Nebraska Department of Education
December 2000

Below are questions and responses regarding school safety considerations in Rule 10 - Section 011. The responses explain the intent of the State Board of Education regarding the school safety provisions.

As a reminder, in all areas of legal considerations or concerns, school administrators should always consult their school attorneys.

It is hoped that this document will help to clarify some of the areas that may be of interest to school administrators, and those with responsibilities with developing school safety committees, plans, or conducting annual reviews.

RE: LOCAL SAFETY PLAN – 011.01B

RE: LOCAL SAFETY COMMITTEE - 011.01C

RE: ANNUAL REVIEW - 011.01D

RE: MISCELLANEOUS ISSUES


RE: LOCAL SAFETY PLAN – 011.01B

QUESTION: Will the State Department of Education provide a "boilerplate" plan?

The booklet, "Considerations for Nebraska Schools Reviewing School Safety," is provided as a resource for safety committees. The booklet should be adapted to meet local situations and circumstances, which a generic "boilerplate" plan would fail to address.

The local Safety Committee provides the mechanism for conducting research that assists in the development of the safety plans and procedures unique to a particular school. The research and development, and ultimately the safety plan, take into account local needs, available school and community resources, and the capabilities for prevention, response, and recovery from unsafe conditions and situations.

QUESTION: How does the "Nebraska Public Records Law" affect school safety plans? Are they open to the public? - AND - If the school board has to approve the plan, does it become a part of the public record and open to review?

Generally speaking, the School Safety Plan is a public record. However, Neb. Rev. Stat. §84-712.05(8) R.R.S. provides that the following type records, even though "public record," may be withheld from the public. "Information solely pertaining to protection of the physical security of public property…" Even after the local board approves the safety plan, the district may decide that parts of the plan should be considered confidential.

If school districts choose to publish plans, but feel it is in their best interests to keep specific information confidential, they may wish to use generic terms such as: " …by an appropriate code." -- "…to a designated site." -- "…by the assigned individual." In those cases, the local school district and board of education are within their right to maintain the confidentiality of appropriate parts of their safety plans.

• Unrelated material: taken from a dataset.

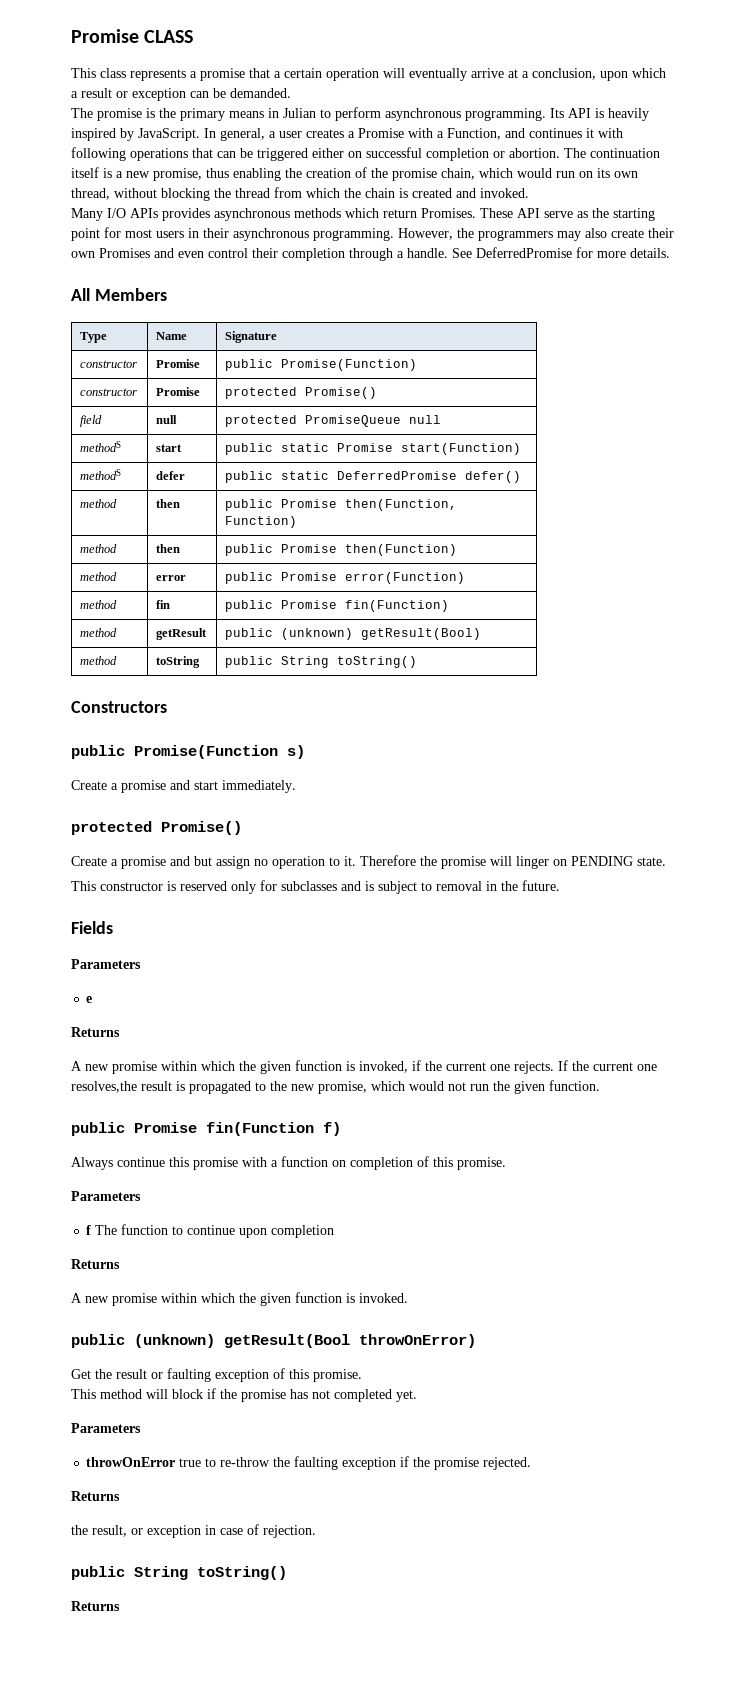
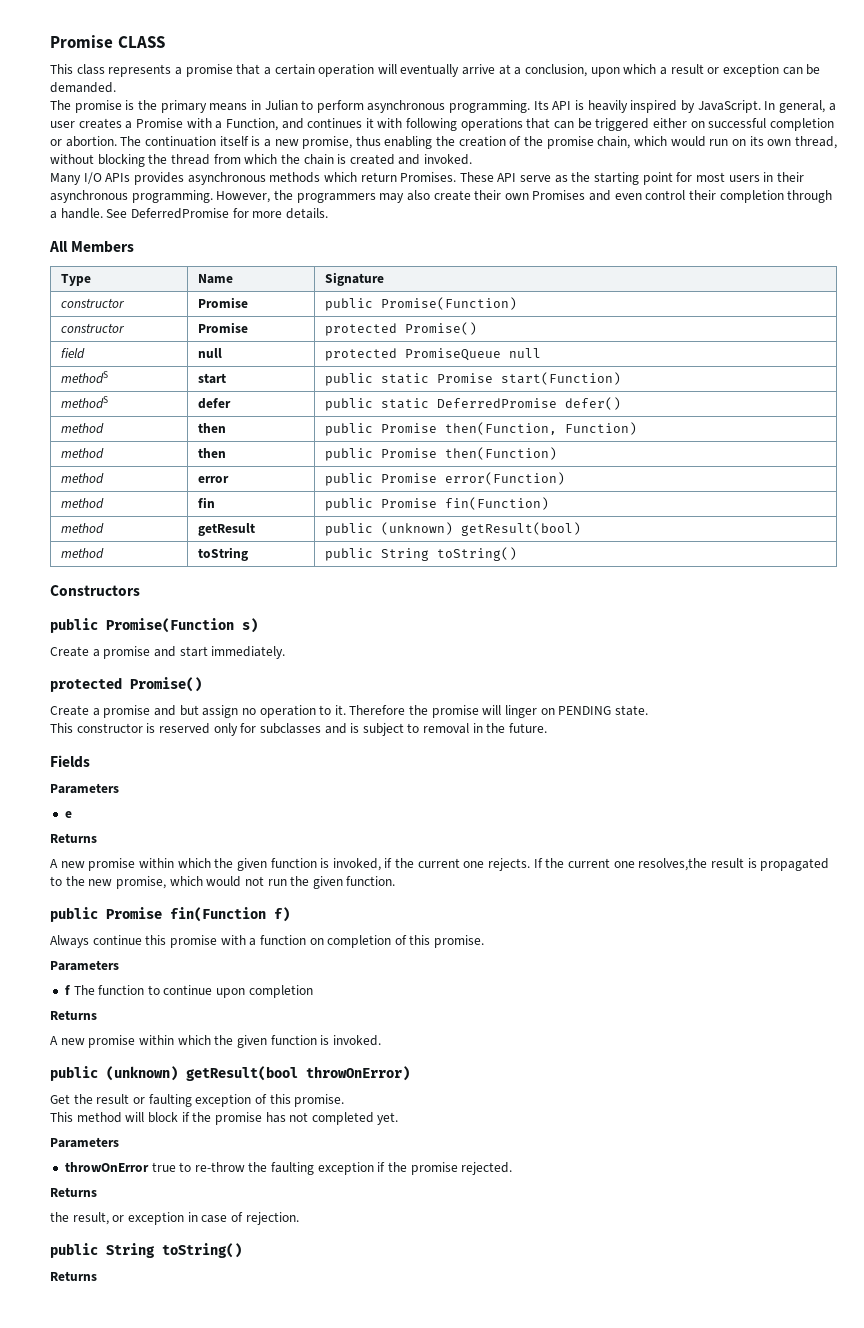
[361,628,482,640] getResult(Bool) -> [460,522,581,536] getResult(bool)
[224,1334,350,1348] getResult(Bool -> [186,1066,298,1081] getResult(bool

Additionally, Neb. Rev. Stat. §84-712.05(8) R.R.S. allows for closed (executive) sessions of public bodies for matters "necessary for the protection of the public" and for "discussion regarding deployment of security personnel or devices."

(Consult your legal counsel regarding confidentiality of schools plans) 

QUESTION: Does every "conceivable" danger have to be addressed in the plan?

School Safety plans address those hazards that reasonably could be expected to impact the specific school facility and its occupants. Needs assessments developed by the Safety Committee prioritize hazards, and address the allocation of resources for prevention, response, and recovery from unsafe conditions or incidents.

QUESTION: Can one "Safety Plan" cover a whole school system/district, or does each building need a safety plan?

The intent is for each building to have its own plan. However, a system/district may have one master plan, with sub-sections addressing the specific safety and security of individual school facilities. There will be safety prevention, response, and recovery concerns unique to each facility.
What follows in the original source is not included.